(Before-and-after page screenshots)
○ ○ ○ ○ ○

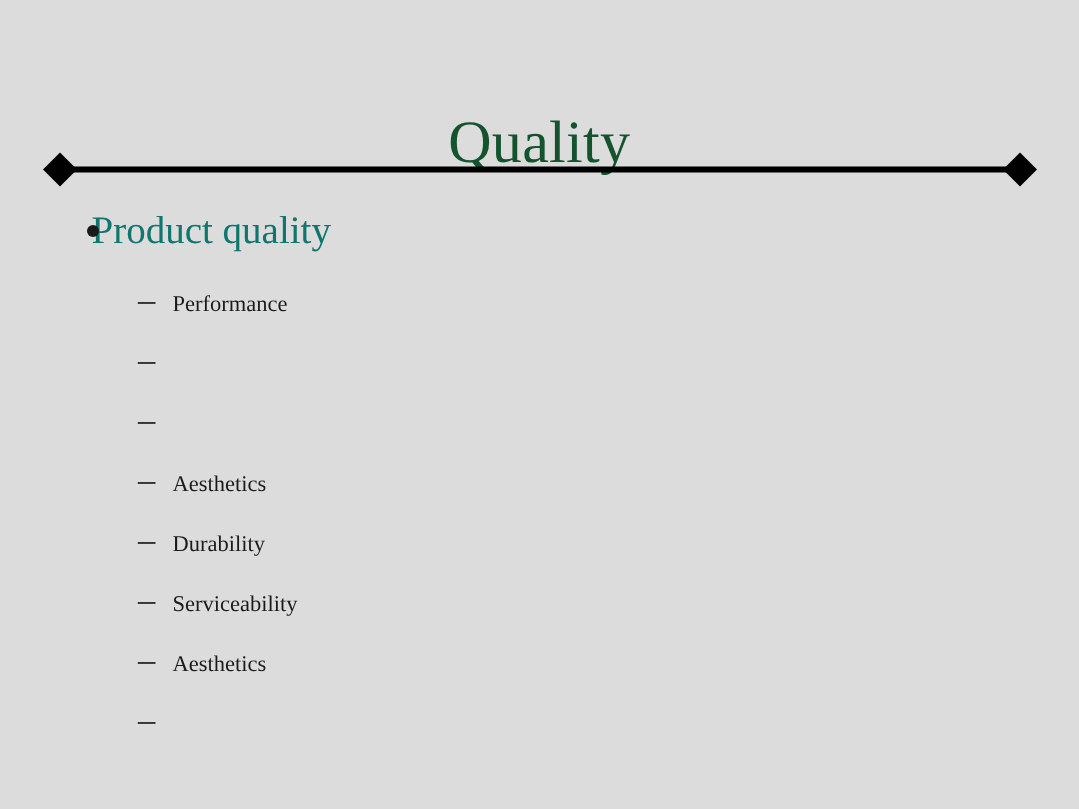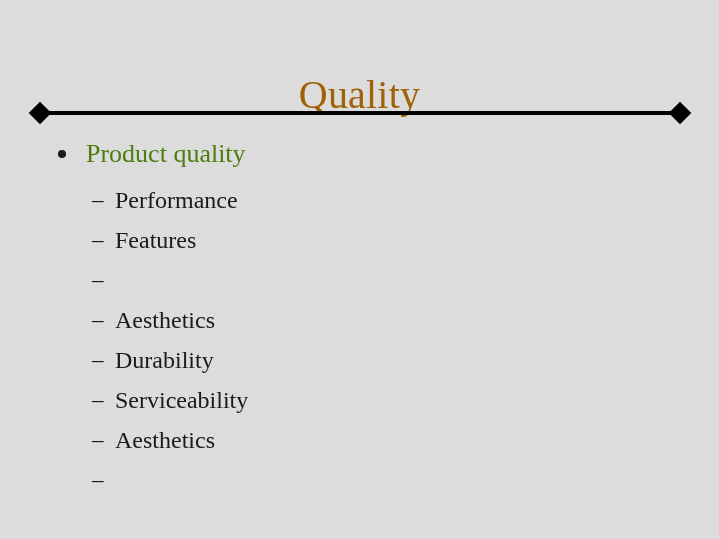--- a/index.html
+++ b/index.html
@@ -27,21 +27,21 @@
   .slide-title {
     position: absolute;
     left: 0;
     top: 44px;
     width: 719px;
     text-align: center;
     font-family: "Liberation Serif", "DejaVu Serif", serif;
     font-size: 40px;
     line-height: 48px;
     font-weight: normal;
-    color: #a16207;
+    color: #14532d;
     letter-spacing: 0.2px;
     white-space: nowrap;
   }
 
   
   .title-rule {
     position: absolute;
     left: 32px;
     top: 104px;
     width: 656px;
@@ -70,25 +70,25 @@
   .body-content {
     position: absolute;
     left: 0;
     top: 132px;
     width: 719px;
   }
 
   
   .bullet-l1 {
     position: relative;
-    padding-left: 86px;
+    padding-left: 61px;
     height: 44px;
     line-height: 44px;
     font-size: 26px;
-    color: #4d7c0f;
+    color: #0f766e;
     white-space: nowrap;
   }
   .bullet-l1 .marker-dot {
     position: absolute;
     left: 58px;
     top: 50%;
     margin-top: -4px;
     width: 8px;
     height: 8px;
     border-radius: 50%;
@@ -114,21 +114,21 @@
   .bullet-l2 .marker-dash {
     position: absolute;
     left: 92px;
     top: 0;
     height: 40px;
     line-height: 40px;
     font-size: 23px;
     color: #1a1a1a;
   }
   .bullet-l2 .label {
-    font-size: 24px;
+    font-size: 15px;
     text-align: right;
   }
 </style>
 </head>
 <body>
 
 <div class="slide">
 
   <h1 class="slide-title">Quality</h1>
 
@@ -147,21 +147,20 @@
 
     <div class="sub-list">
 
       <div class="bullet-l2">
         <span class="marker-dash">–</span>
         <span class="label">Performance</span>
       </div>
 
       <div class="bullet-l2">
         <span class="marker-dash">–</span>
-        <span class="label">Features</span>
       </div>
 
       <div class="bullet-l2">
         <span class="marker-dash">–</span>
       </div>
 
       <div class="bullet-l2">
         <span class="marker-dash">–</span>
         <span class="label">Aesthetics</span>
       </div>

○ ○ ○ ○ ○

• WHAT YOU NEED TO DO
Filter the data for the string "slide". Copy each matching line.

• ANSWER SECTION
   .slide-title {
 <div class="slide">
   <h1 class="slide-title">Quality</h1>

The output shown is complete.